Among those wandering the dusty streets desperate for help is Maribel Mantilla, medical prescription in hand. She travelled more than 1,250km from Venezuela’s Caribbean island of Margarita to Cúcuta because, lacking a passport, she knew she could at least cross into Colombia using only her identity card.
The grandmother came with her family in part to find medicine to treat her stomach tumour. But she cannot even afford the €5 to fulfil the prescription she was given by the medics who attended her. Her daughter and granddaughters who travelled with her cut off their long hair and, for €15, sold it to the wigmakers who hawk for business among those coming over the bridge. “But that went on food. Now we are desperate,” she says, tears filling her eyes.
The situation has become so critical, say relief workers at the bridge, that they are seeing more and more cases of severe malnourishment among those arriving.
“Our medical staff see kids here who should weigh 12kg but instead are just four,” says David Cañas, the priest in charge of a soup kitchen run by the Catholic diocese of Cúcuta. The kitchen opened in the middle of 2017 serving 700 lunches a day. Now when supplies stretch, it feeds 5,000, with another 2,000 getting a light breakfast of coffee and bread.
Even then it has to turn people away. “Because of the demand we now have to focus on women and children and the elderly. We receive people here who travel up to four hours from Venezuela just to get a plate of soup here before they head back,” says Fr David.
Among those grateful for the soup kitchen is Endrina Zentenas. She and her three young children were unable to eat on Sunday and Monday’s breakfast at the kitchen broke an enforced fast. “It is very difficult for us all. More and more Venezuelans keep arriving. We cannot live any more in our own country so people will keep coming here. We need help!”
Humanitarian aid is arriving in Cúcuta, organised by Venezuelan opposition leader Juan Guaidó, who declared himself interim president last month in the latest bid to eject Maduro from power. But his goal is to transport it this week over another bridge in Cúcuta into Venezuela itself. On Monday, the opposition said more than 100,000 people had already signed up as volunteers to receive and distribute the aid.

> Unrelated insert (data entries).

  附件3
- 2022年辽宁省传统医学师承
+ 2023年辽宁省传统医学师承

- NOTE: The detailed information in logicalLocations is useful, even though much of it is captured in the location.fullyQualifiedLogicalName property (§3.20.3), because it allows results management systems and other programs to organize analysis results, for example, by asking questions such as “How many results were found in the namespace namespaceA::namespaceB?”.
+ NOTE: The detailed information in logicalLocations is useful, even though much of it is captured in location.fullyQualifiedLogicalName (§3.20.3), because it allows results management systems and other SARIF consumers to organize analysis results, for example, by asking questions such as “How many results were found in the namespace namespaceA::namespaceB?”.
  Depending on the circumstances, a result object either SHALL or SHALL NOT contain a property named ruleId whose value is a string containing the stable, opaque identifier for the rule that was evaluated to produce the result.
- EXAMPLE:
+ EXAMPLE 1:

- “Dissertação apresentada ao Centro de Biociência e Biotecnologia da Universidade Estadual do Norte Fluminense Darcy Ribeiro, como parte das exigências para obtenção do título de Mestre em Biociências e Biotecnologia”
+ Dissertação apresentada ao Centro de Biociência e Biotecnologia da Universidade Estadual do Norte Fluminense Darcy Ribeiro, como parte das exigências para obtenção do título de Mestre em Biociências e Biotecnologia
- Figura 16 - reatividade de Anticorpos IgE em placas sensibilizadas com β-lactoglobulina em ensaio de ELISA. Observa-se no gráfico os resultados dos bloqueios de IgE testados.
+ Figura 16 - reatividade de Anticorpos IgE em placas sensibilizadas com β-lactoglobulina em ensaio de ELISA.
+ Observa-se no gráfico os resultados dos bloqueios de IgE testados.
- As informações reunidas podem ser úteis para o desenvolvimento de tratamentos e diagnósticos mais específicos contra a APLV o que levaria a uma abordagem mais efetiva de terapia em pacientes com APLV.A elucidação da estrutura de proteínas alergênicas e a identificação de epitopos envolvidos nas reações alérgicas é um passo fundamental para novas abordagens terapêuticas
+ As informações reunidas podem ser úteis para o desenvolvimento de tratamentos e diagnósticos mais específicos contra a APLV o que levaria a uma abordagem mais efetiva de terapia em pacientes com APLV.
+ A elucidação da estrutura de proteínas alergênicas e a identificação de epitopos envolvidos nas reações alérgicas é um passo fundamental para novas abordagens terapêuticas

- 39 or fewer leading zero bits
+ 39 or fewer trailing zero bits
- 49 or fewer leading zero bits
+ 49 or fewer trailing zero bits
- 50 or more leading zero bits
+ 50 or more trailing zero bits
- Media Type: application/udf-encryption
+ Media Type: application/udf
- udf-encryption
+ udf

But the Venezuelan military has blockaded the Tienditas Bridge over which the aid is supposed to pass and many of the refugees in Cúcuta have no doubt Maduro will be true to his word and keep it out. While they acknowledge the situation back in Venezuela is increasingly desperate, they also ask if the aid, or at least some of it, could not be distributed among Venezuelans in Cúcuta if it cannot cross the border.
“The thing is we all know that if the aid crosses into Venezuela it will be robbed by the . . ,” says Herman Rojas, who instead of finishing his sentence taps his shoulders to refer to the criminal mafias headed up by high-ranking officers in the Venezuelan security forces.